* DATA TO USE *
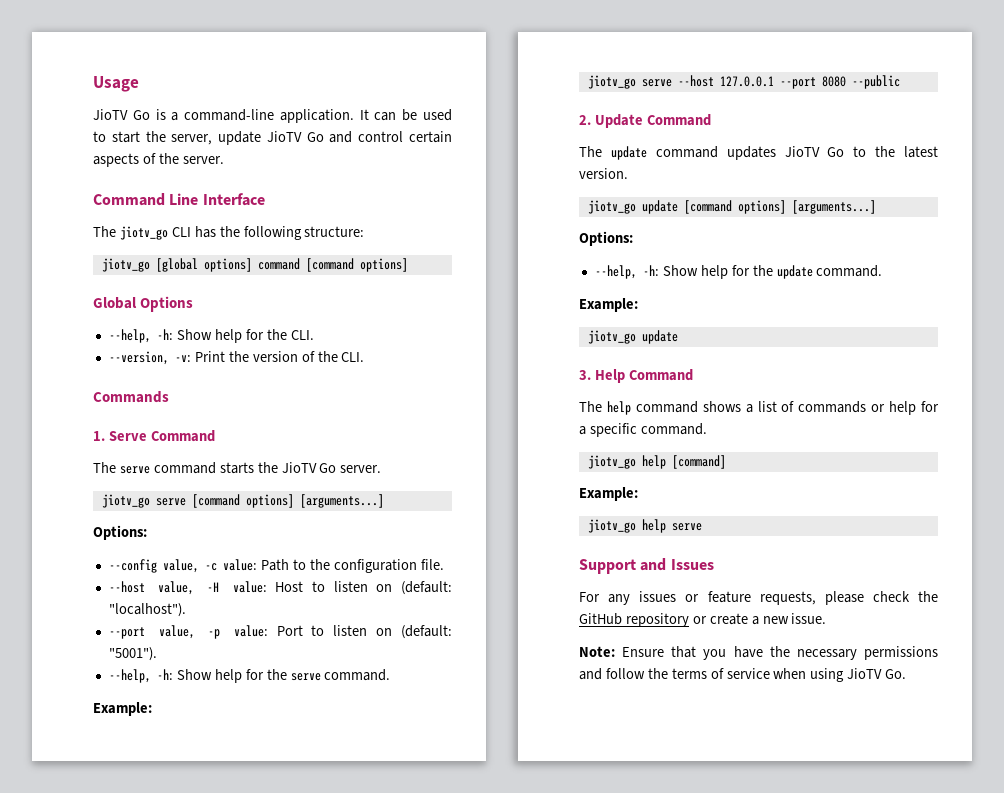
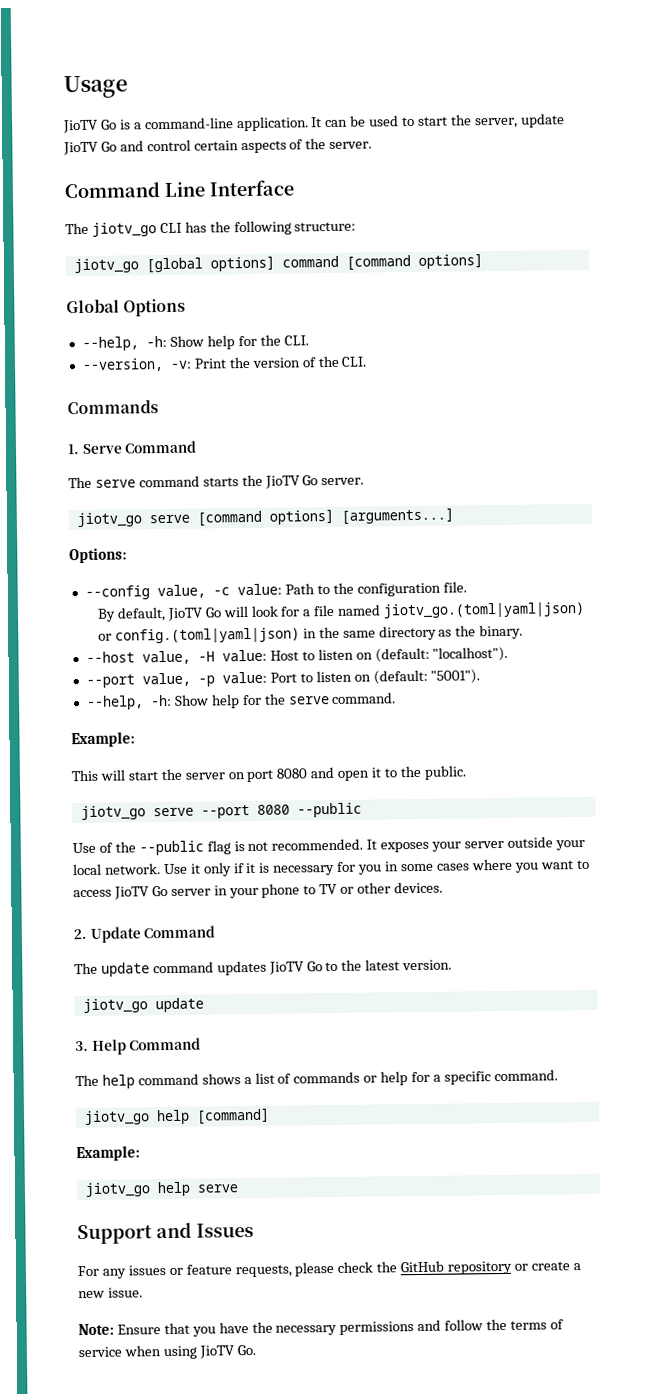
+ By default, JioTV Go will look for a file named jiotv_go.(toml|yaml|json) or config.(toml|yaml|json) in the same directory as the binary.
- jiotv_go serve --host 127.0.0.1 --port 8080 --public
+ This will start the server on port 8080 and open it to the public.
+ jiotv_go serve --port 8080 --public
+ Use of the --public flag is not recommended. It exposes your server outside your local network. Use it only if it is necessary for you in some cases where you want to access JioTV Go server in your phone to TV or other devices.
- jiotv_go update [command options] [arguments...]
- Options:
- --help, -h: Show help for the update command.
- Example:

* TASK DESCRIPTION *
Please leave out the pictures as you reproduce the lines exactly, from the first line of the entries through the line containing "- --help, -h: Show".

* EXPECTED ANSWER *
+ By default, JioTV Go will look for a file named jiotv_go.(toml|yaml|json) or config.(toml|yaml|json) in the same directory as the binary.
- jiotv_go serve --host 127.0.0.1 --port 8080 --public
+ This will start the server on port 8080 and open it to the public.
+ jiotv_go serve --port 8080 --public
+ Use of the --public flag is not recommended. It exposes your server outside your local network. Use it only if it is necessary for you in some cases where you want to access JioTV Go server in your phone to TV or other devices.
- jiotv_go update [command options] [arguments...]
- Options:
- --help, -h: Show help for the update command.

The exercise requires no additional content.